Extracted material:
____________

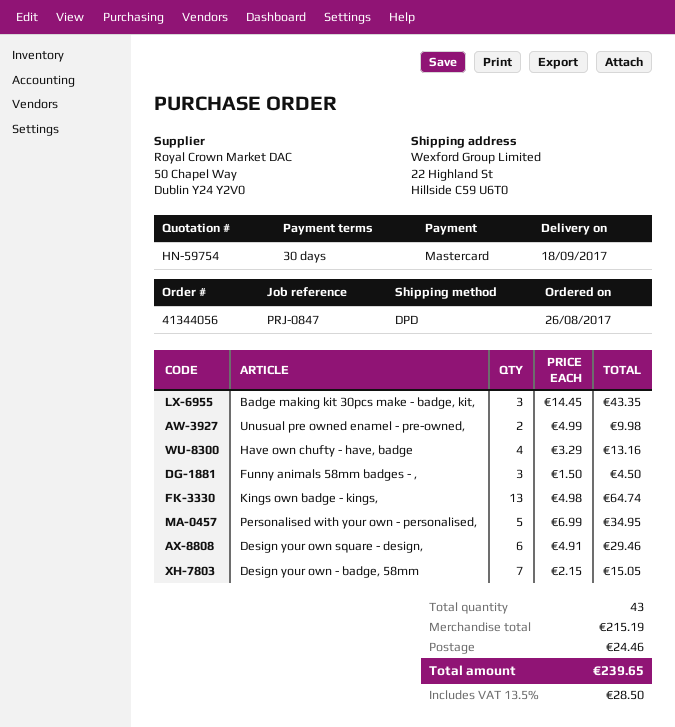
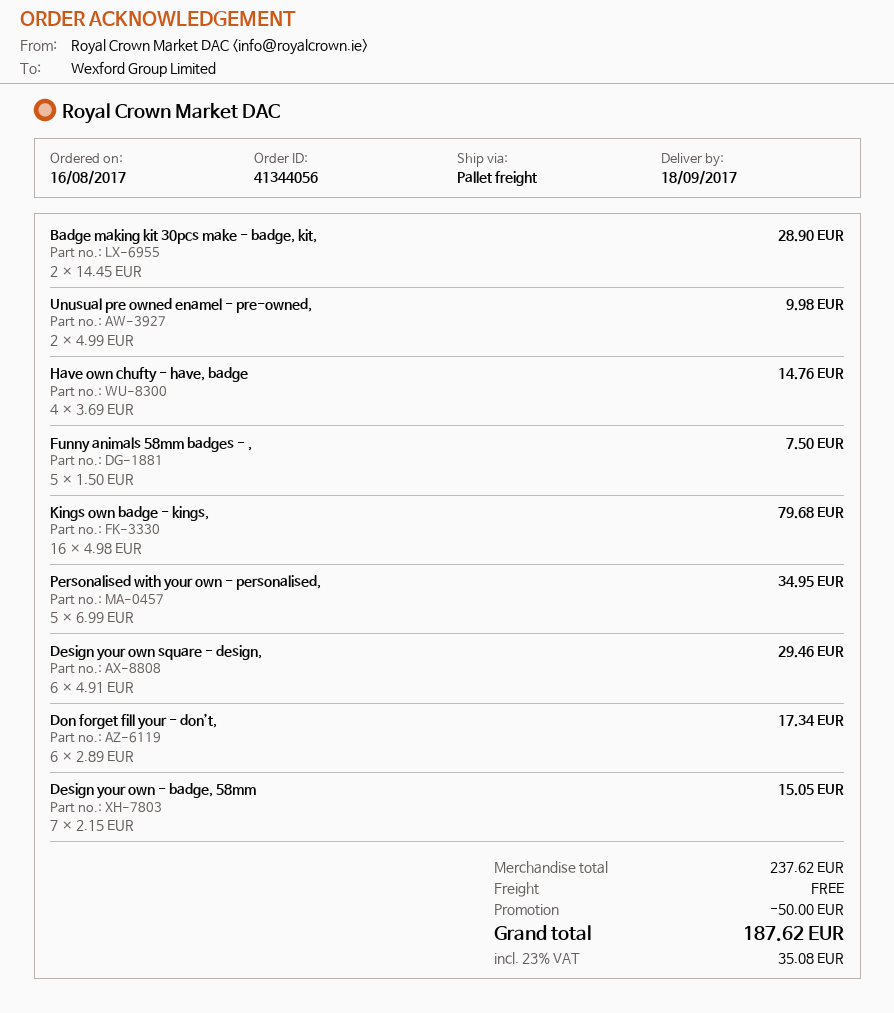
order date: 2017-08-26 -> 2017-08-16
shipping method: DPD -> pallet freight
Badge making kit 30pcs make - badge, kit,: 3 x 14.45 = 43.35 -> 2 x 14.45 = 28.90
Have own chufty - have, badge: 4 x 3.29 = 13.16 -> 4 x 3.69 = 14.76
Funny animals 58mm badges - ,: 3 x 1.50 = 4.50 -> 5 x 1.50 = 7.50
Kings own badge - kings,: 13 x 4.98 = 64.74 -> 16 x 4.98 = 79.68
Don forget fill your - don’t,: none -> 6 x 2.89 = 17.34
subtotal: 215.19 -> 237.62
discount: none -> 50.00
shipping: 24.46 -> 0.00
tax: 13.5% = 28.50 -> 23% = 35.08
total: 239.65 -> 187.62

____________

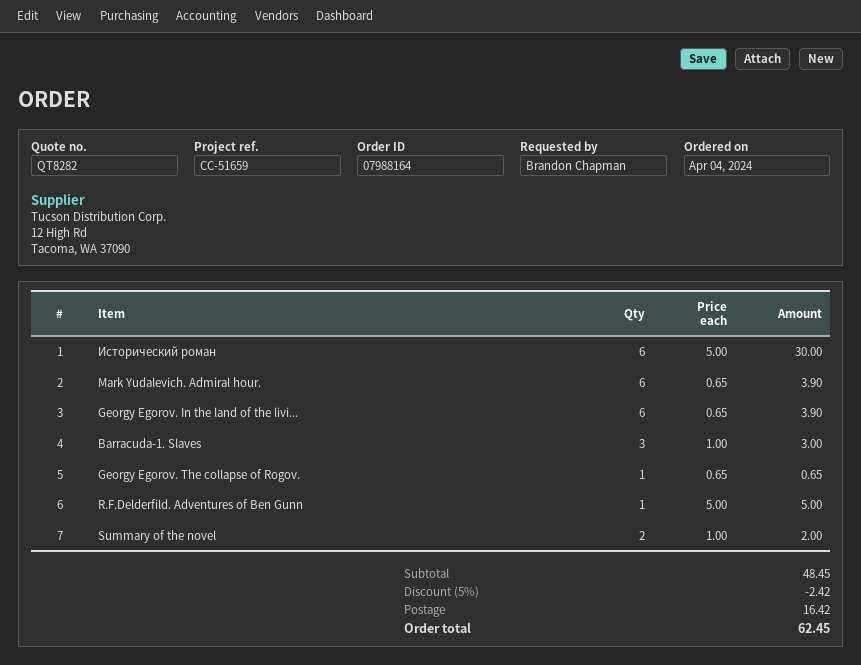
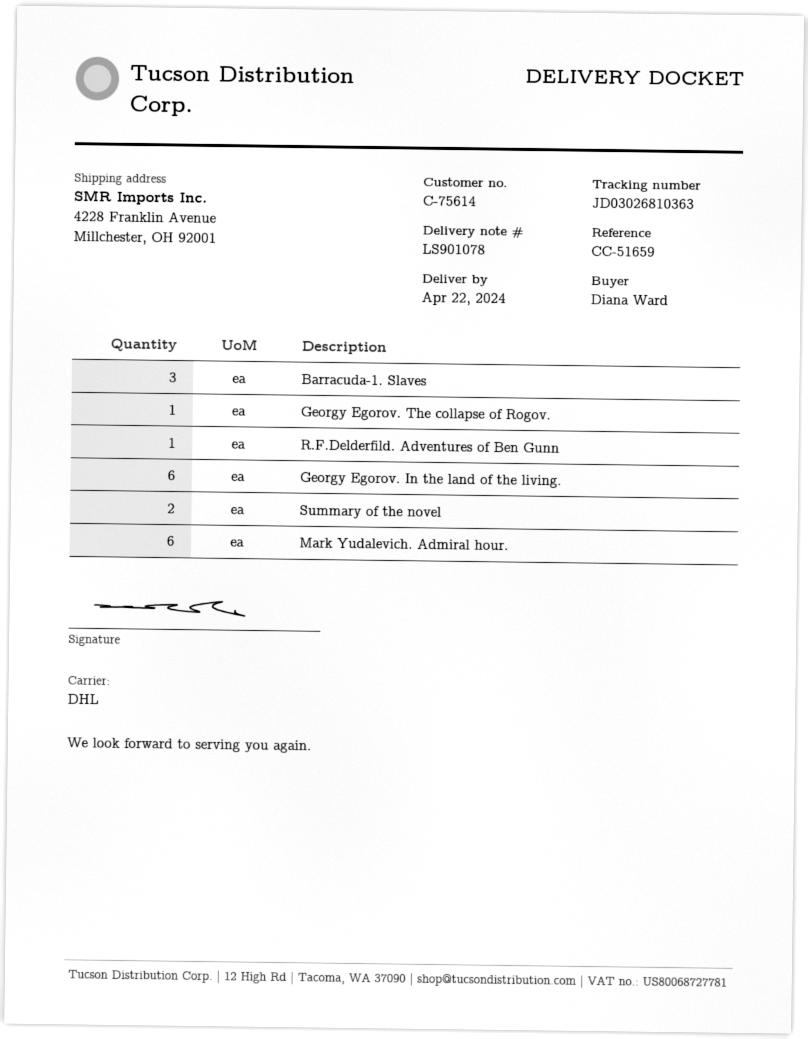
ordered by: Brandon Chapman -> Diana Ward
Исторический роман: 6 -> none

____________

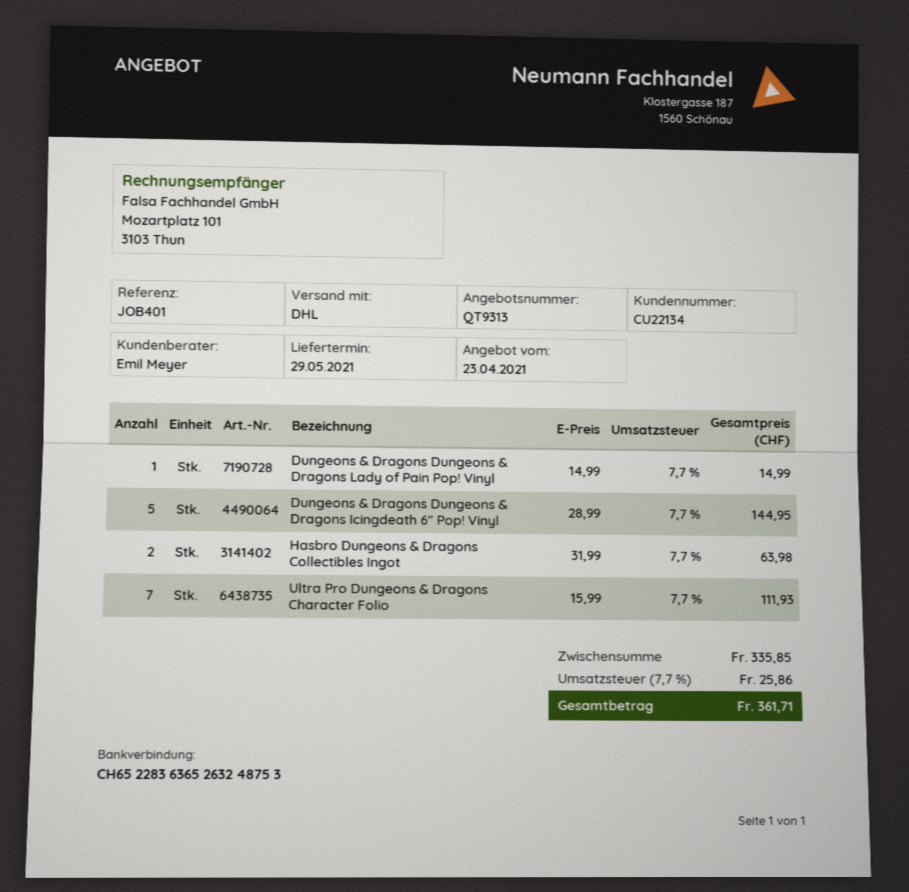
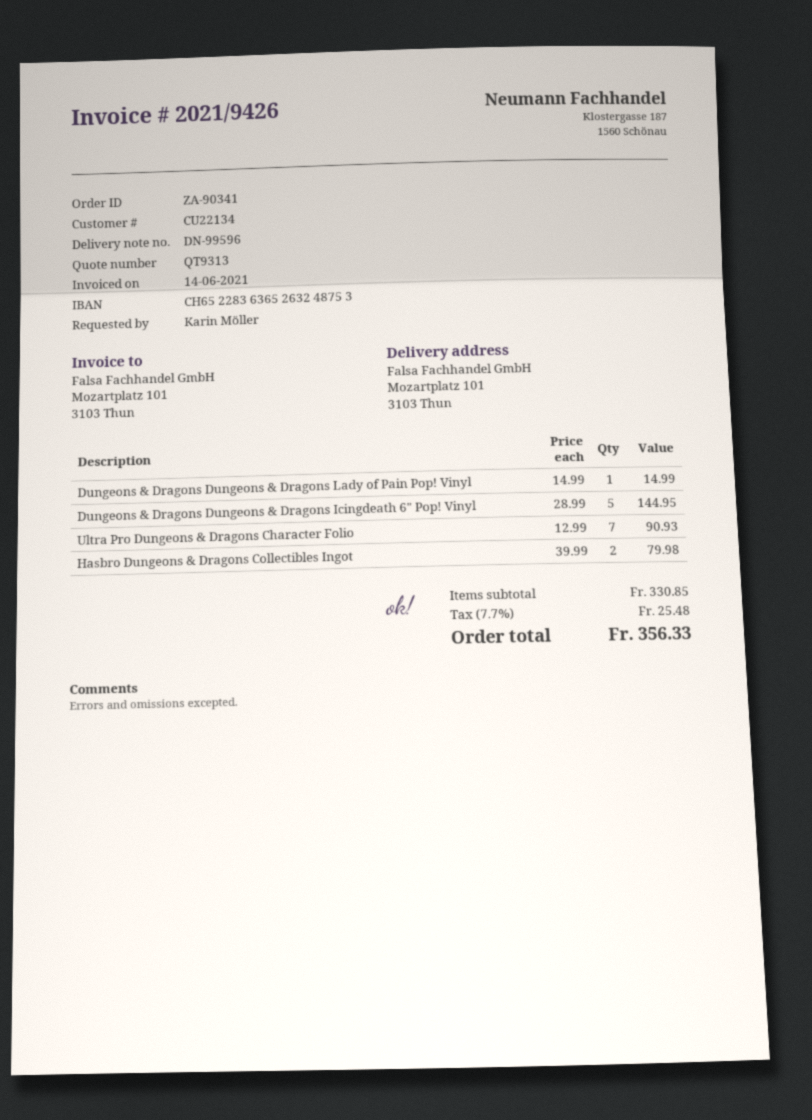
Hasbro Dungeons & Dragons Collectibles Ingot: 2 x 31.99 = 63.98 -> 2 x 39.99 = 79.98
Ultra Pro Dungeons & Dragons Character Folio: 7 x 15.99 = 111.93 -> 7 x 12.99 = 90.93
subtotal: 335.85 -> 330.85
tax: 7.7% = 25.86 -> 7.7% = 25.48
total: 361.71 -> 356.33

____________

Task brief: Take every line from the data that contains the word "none".

Task result:
Don forget fill your - don’t,: none -> 6 x 2.89 = 17.34
discount: none -> 50.00
Исторический роман: 6 -> none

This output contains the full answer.